Unveiling AWS Execution Role Vulnerabilities: Privilege Escalation Risks in EC2 and SageMaker
In the ever-evolving landscape of cloud computing, security remains a paramount concern. Recent analyses have shed light on a persistent privilege escalation technique within Amazon Web Services (AWS) that could allow attackers with limited permissions to execute code under higher-privileged execution roles on EC2 instances and SageMaker notebook instances.
Understanding the Privilege Escalation Technique
First documented by security researcher Daniel Grzelak in 2016, this method exploits modifiable boot-time configurations to inject malicious payloads, effectively bypassing standard Identity and Access Management (IAM) controls such as PassRole. Despite advancements in cloud security, this pattern persists across AWS services, highlighting ongoing risks in cloud compute environments.
Exploitation in EC2 Instances
Attackers with permissions such as `ec2:StartInstances`, `ec2:StopInstances`, and `ec2:ModifyInstanceAttribute` can target existing EC2 instances attached to powerful instance profiles. By stopping the instance, they can modify the `userData` attribute using a `#cloud-boothook` directive, which triggers script execution on every reboot. Restarting the instance runs the injected code, such as credential exfiltration, in the context of the instance’s execution role, granting access to its full permissions.
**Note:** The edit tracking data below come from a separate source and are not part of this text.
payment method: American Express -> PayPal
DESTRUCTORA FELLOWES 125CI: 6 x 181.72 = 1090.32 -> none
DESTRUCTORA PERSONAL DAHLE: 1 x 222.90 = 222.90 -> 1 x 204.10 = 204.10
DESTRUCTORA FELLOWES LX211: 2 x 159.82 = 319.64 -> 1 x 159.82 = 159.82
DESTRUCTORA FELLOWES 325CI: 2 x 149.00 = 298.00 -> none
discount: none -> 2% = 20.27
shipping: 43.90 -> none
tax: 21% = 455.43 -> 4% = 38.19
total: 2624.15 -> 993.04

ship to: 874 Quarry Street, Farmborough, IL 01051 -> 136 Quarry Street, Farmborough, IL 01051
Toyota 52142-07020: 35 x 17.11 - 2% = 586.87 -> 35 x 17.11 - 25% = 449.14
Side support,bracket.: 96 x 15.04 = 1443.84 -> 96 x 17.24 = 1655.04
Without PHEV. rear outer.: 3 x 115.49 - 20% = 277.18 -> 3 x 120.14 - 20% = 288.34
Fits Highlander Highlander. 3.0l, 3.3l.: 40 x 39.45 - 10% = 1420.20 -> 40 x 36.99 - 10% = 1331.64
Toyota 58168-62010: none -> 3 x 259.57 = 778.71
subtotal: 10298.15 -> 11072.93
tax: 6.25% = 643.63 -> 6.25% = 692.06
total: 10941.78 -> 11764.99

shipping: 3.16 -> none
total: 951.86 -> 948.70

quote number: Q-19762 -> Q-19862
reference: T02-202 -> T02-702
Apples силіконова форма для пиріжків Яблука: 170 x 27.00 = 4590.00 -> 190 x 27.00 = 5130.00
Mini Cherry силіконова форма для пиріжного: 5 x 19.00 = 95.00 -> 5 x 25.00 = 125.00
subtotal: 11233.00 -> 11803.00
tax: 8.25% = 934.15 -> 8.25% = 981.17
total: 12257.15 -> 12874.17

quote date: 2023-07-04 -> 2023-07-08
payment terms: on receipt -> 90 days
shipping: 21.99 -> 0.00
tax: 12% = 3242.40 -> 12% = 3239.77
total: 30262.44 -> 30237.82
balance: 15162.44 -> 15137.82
This technique remains viable today, as AWS documentation still permits `userData` modifications post-launch. CloudTrail logs reveal the attack through sequences like `StopInstances` → `ModifyInstanceAttribute` → `StartInstances` from unexpected principals.
Privilege Escalation in SageMaker Notebook Instances
Amazon SageMaker notebook instances, powered by managed Jupyter environments, introduce a parallel vector via lifecycle configurations—shell scripts executed on start or creation. Permissions for `sagemaker:StopNotebookInstance`, `sagemaker:UpdateNotebookInstance` (with `lifecycle-config-name`), and `sagemaker:StartNotebookInstance` enable the escalation: halt a notebook, create or attach a malicious lifecycle config with base64-encoded credential-stealing code, then restart.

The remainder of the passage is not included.